The hardware matters because off-the-shelf options were not enough, Bromberg said. Full-body suits and bulky data-capture gear may be ideal for hardcore robotics research, but they are impractical for hourly workers who still need to complete real shifts.

Instawork is uniquely placed to develop a system that meets both needs, Bromberg told me as the Instacore chest camera bobbed below his chin.

With about 10 million Pros on its gig work platform, the startup has access to thousands of different tasks performed by hundreds of thousands of people. That provides the data quality and diversity that the robotics industry yearns.

Meanwhile, the clients hiring Instawork Pros still want tasks completely efficiently, so Instacore must be practical enough to use easily. These constraints produce a system that can operate at scale in most work environments while still collecting detailed data.

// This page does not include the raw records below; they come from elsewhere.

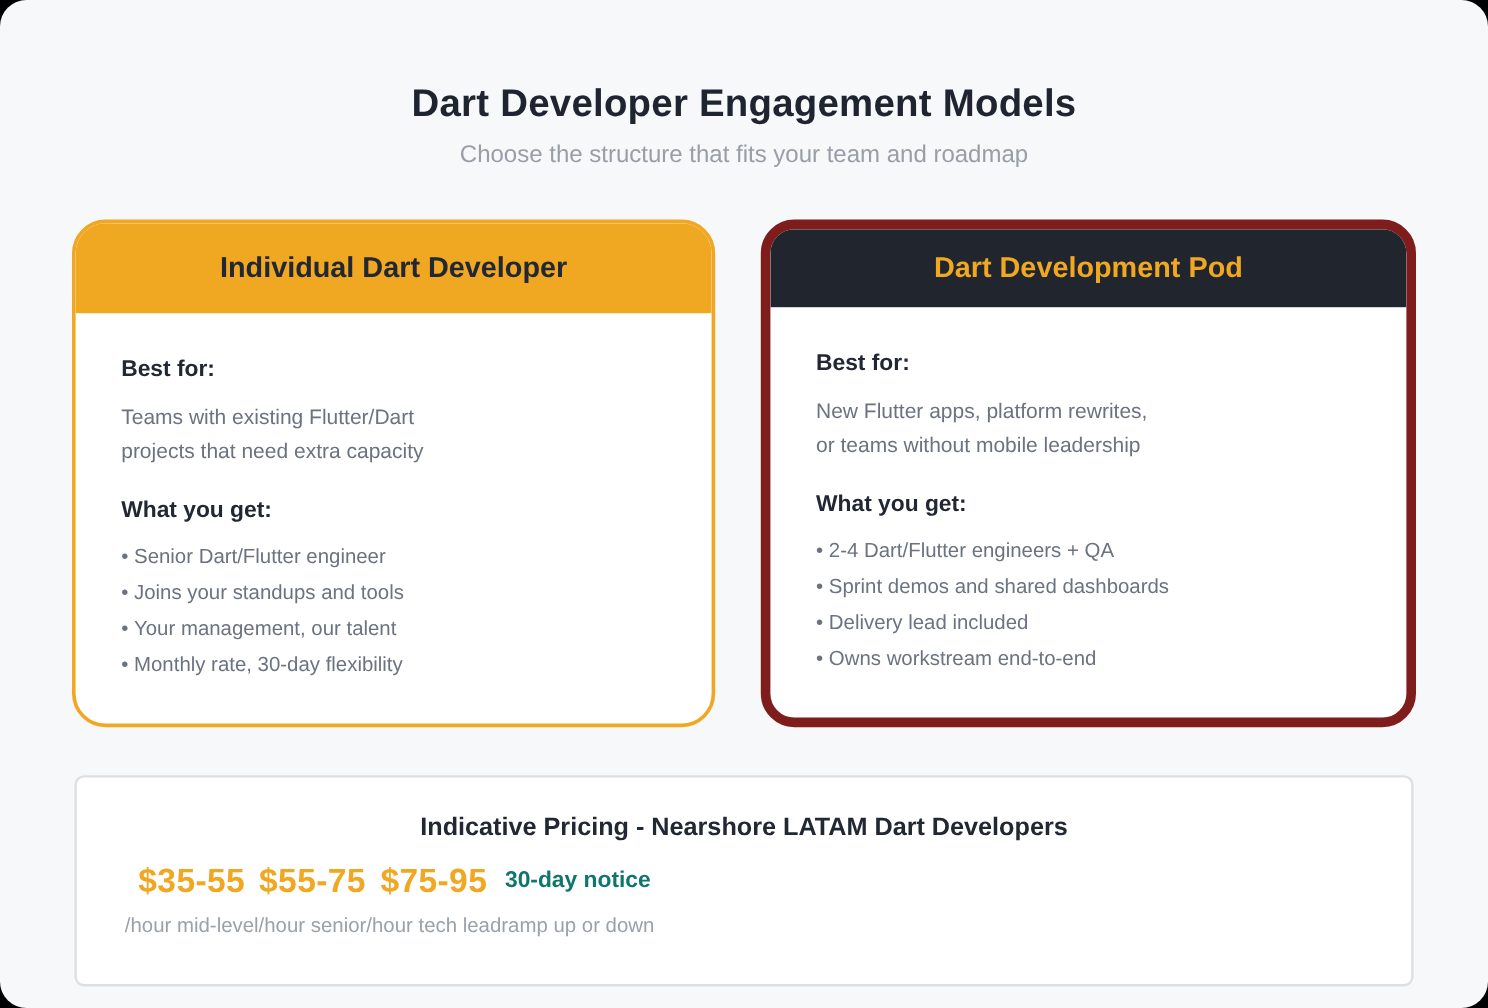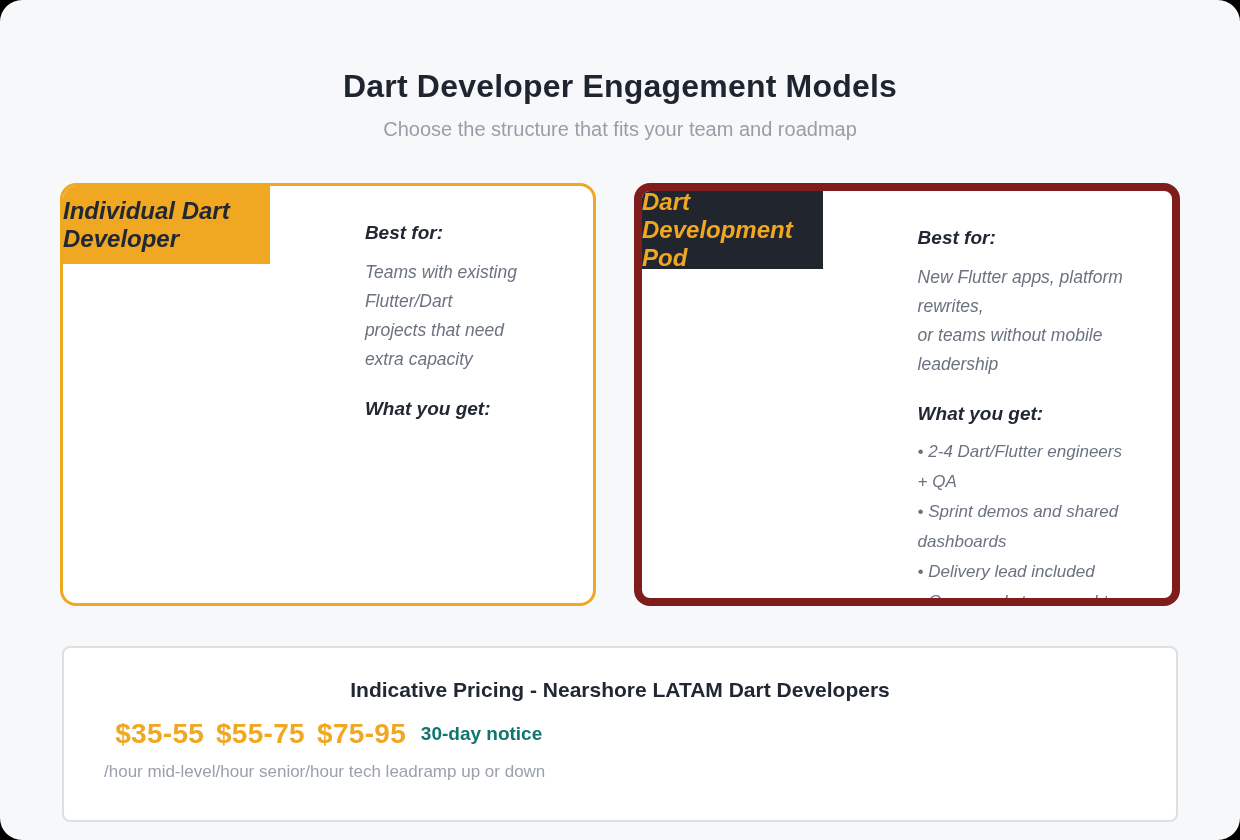--- a/index.html
+++ b/index.html
@@ -36,9 +36,9 @@
   .card {
     flex: 1;
     background: #FFFFFF;
-    border-radius: 16px;
+    border-radius: 28px;
     overflow: hidden;
-    display: flex; flex-direction: row; font-style: italic;
+    display: flex; flex-direction: column;
   }
   .card-individual { border: 3px solid #F0A722; }
   .card-pod        { border: 8px solid #7f1d1d; }

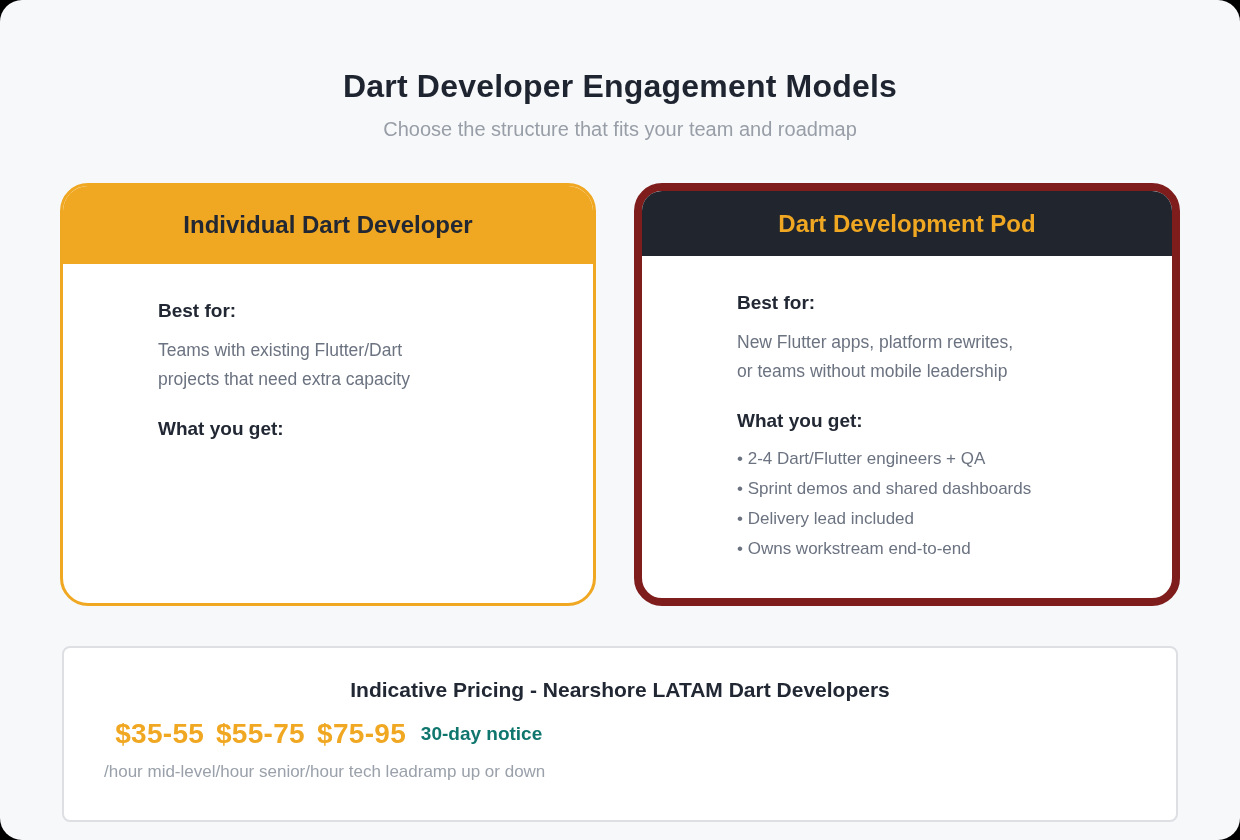--- a/index.html
+++ b/index.html
@@ -51,7 +51,7 @@
   .card-individual .card-header { background: #F0A722; color: #212733; }
   .card-pod        .card-header { background: #21252E; color: #F0A722; }
 
-  .card-body { padding: 34px 48px; margin-left: 47px; }
+  .card-body { padding: 34px 38px; }
   .section-heading {
     font-size: 19px; font-weight: bold; color: #212733;
     line-height: 26px;

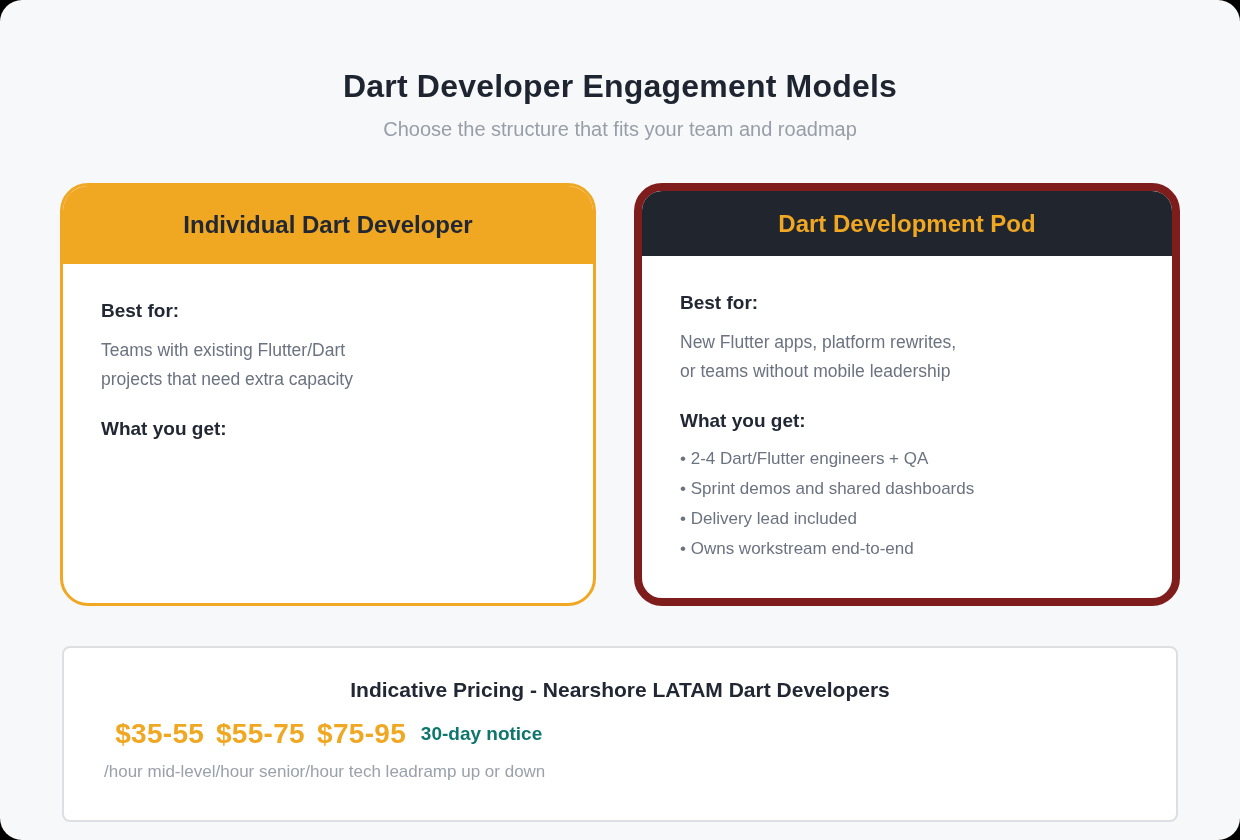--- a/index.html
+++ b/index.html
@@ -126,6 +126,12 @@
         <div class="card-desc">Teams with existing Flutter/Dart
 projects that need extra capacity</div>
         <div class="section-heading heading-gap">What you get:</div>
+        <ul class="feature-list">
+          <li>Senior Dart/Flutter engineer</li>
+          <li>Joins your standups and tools</li>
+          <li>Your management, our talent</li>
+          <li>Monthly rate, 30-day flexibility</li>
+        </ul>
       </div>
     </div>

Bromberg stopped at this point and drew two circles on the conference room whiteboard. Over one circle, he wrote "robotics" and on the other "human." Where the circles overlapped, he wrote "Instawork."

"Crazy" board meeting

Bill Gurley speaking during the Players Technology Summit in San Francisco

This is a striking evolution for Instawork. The company has historically been known as a software-based marketplace, not a hardware company. Hardware introduces more complexity, more capital needs and more operational risk.

"This is a big strategy bet for us," Bromberg told me.

Bromberg wore an early Instacore device to an Instawork board meeting, part of a pitch to persuade directors and investors that veering into hardware was worth the risk.

Meghani, the CEO, acknowledged the board had reactions ranging from skepticism to enthusiasm when he first presented the move.

"At some point, when we had to spend a bunch of money on hardware, I had to go to the board and let them know," he said. "The board's reaction was probably half 'you're crazy' and half 'This is amazing.'"

Bill Gurley, a leading venture capitalist, was at the board meeting and remembers the pitch. He's unruffled by the strategic pivot. While there's been some investment in data-collection and training equipment, Gurley said this is not a core part of Instawork's future gross profit margins.

That future profitability will be driven, in part, by long-term demand for robotics data and the emergence of new robotics jobs on Instawork's platform, he added. 

"It's impossible to automate without precision data. The real world is messy, not precise. So the training data needs to be a massive super-set," Gurley told me. "It will be a long time before we reach some form of saturation."

Three acts

An Instawork Pro being fitted with an "egocentric" camera to record his activities.

Instawork's longer-term bet is that physical AI will create a new layer of work rather than simply replace old jobs. The startup sees its Pros not just as shift workers, but as trainers, technicians, and "robot wranglers" in an economy where machines increasingly need human expertise and support to function in the field.

Meghani, the CEO, describes the vision in three acts. Act one is the training data collected by Instawork Pros and the Instacore system. Act two involves supporting robots in the field, creating new "robot wranglers" who can repair, maintain, and troubleshoot machines.

In the final act, Meghani envisions Instawork's marketplace connecting companies with a hybrid workforce that combines human and robotic labor. Right now, Instawork sends 50 human Pros to staff an event at a hotel. In a few years, it might send 30 humans and 10 robots.

If the company is right, the next era of hourly work will not be human versus machine. It will be humans teaching machines how to work in the real world, showing up again when the machines need help, and ultimately working alongside the bots.

"There will be an essential role for skilled professionals in every chapter of this story," Meghani said. "We want to make sure our Pros are there for all of it."